# EXERCISE INSTRUCTIONS
With the line containing "- Documents in this Project" as the starting point, output the remaining lines of the data exactly as they are, through the last.

# Edit tracking data
★ ★ ★ ★ ★
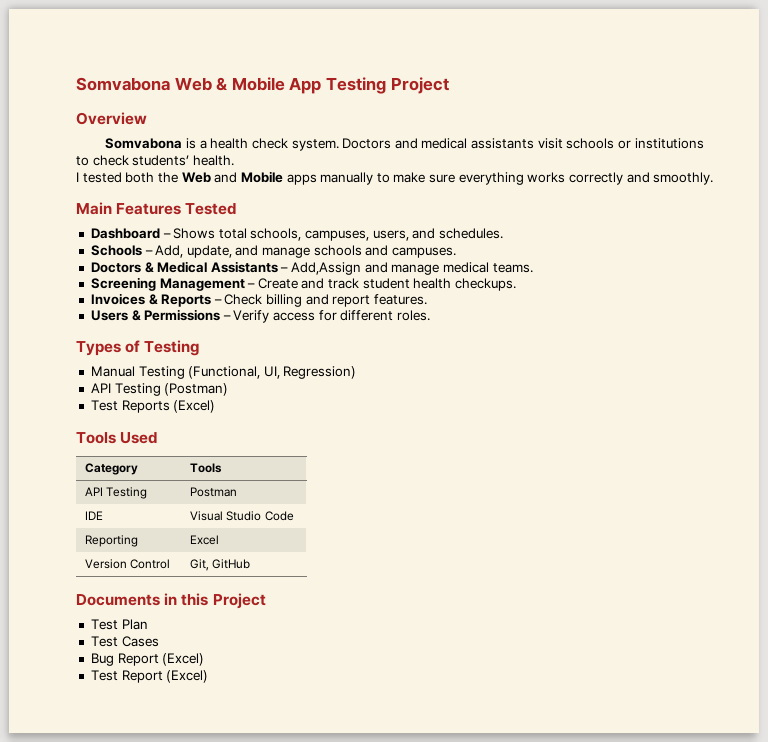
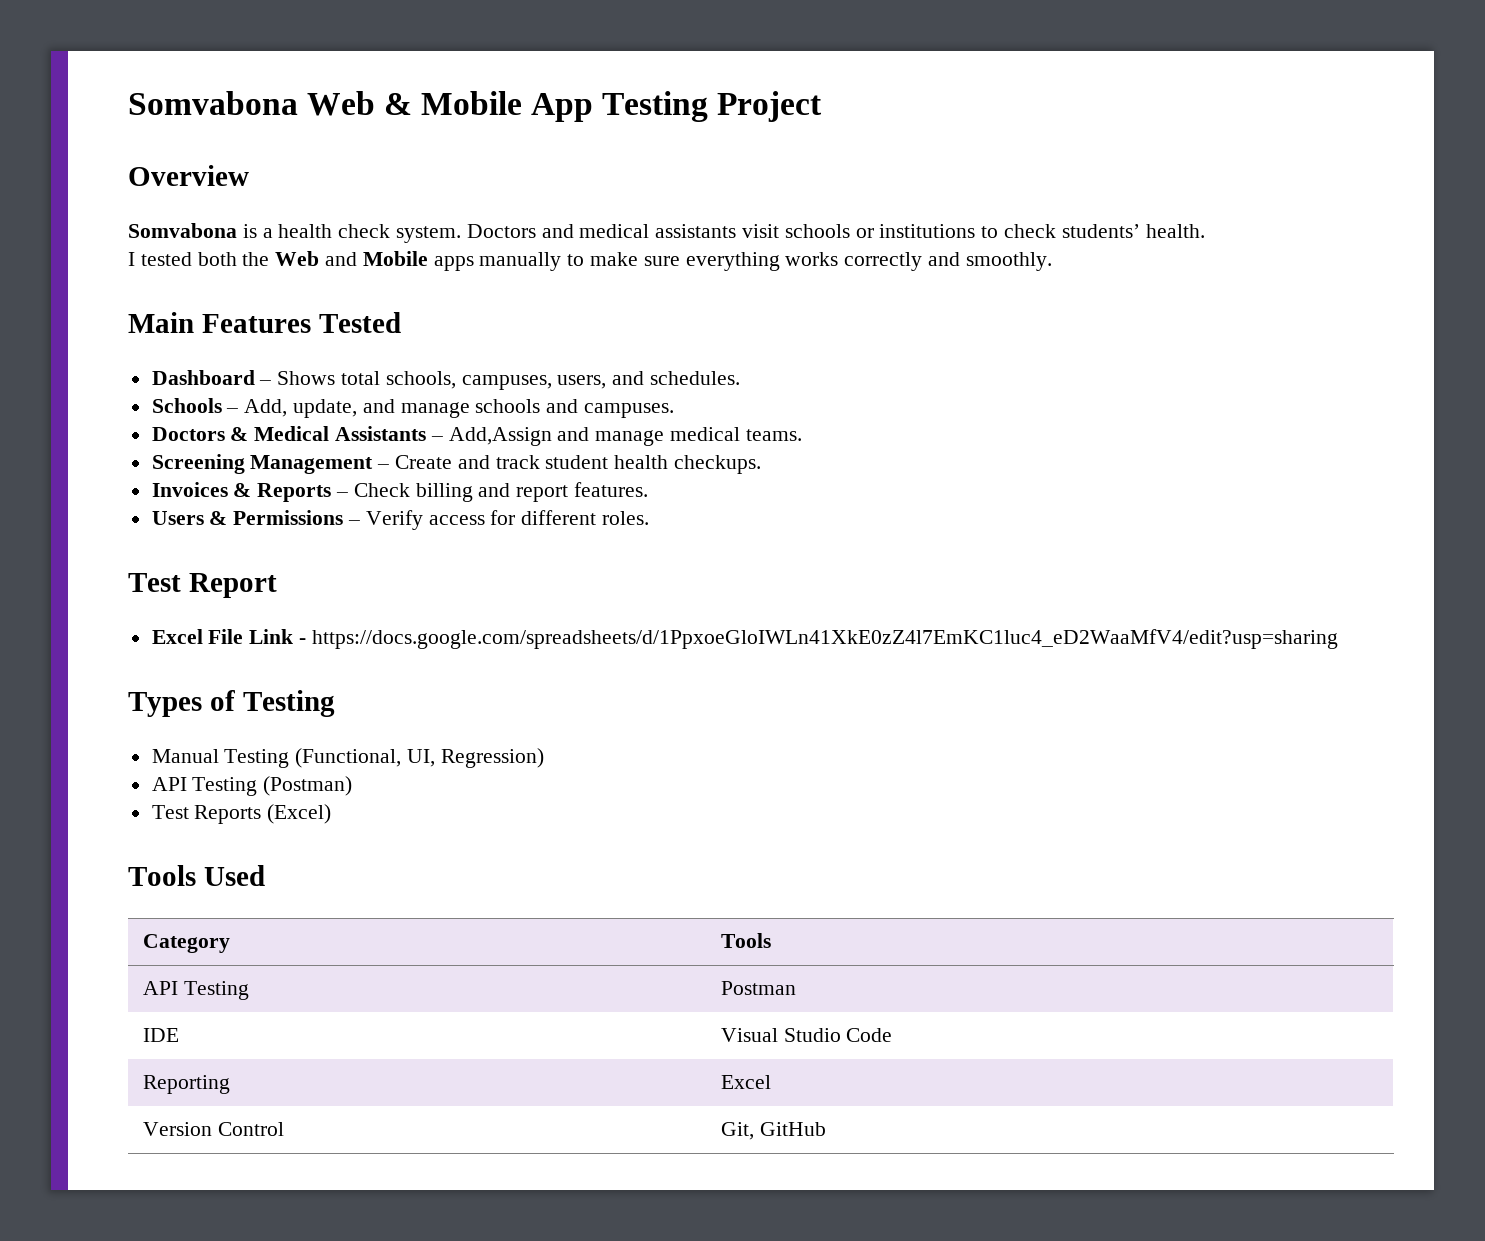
+ Test Report
+ Excel File Link - https://docs.google.com/spreadsheets/d/1PpxoeGloIWLn41XkE0zZ4l7EmKC1luc4_eD2WaaMfV4/edit?usp=sharing
- Documents in this Project
- Test Plan
- Test Cases
- Bug Report (Excel)
- Test Report (Excel)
★ ★ ★ ★ ★
# ANSWER AREA
- Documents in this Project
- Test Plan
- Test Cases
- Bug Report (Excel)
- Test Report (Excel)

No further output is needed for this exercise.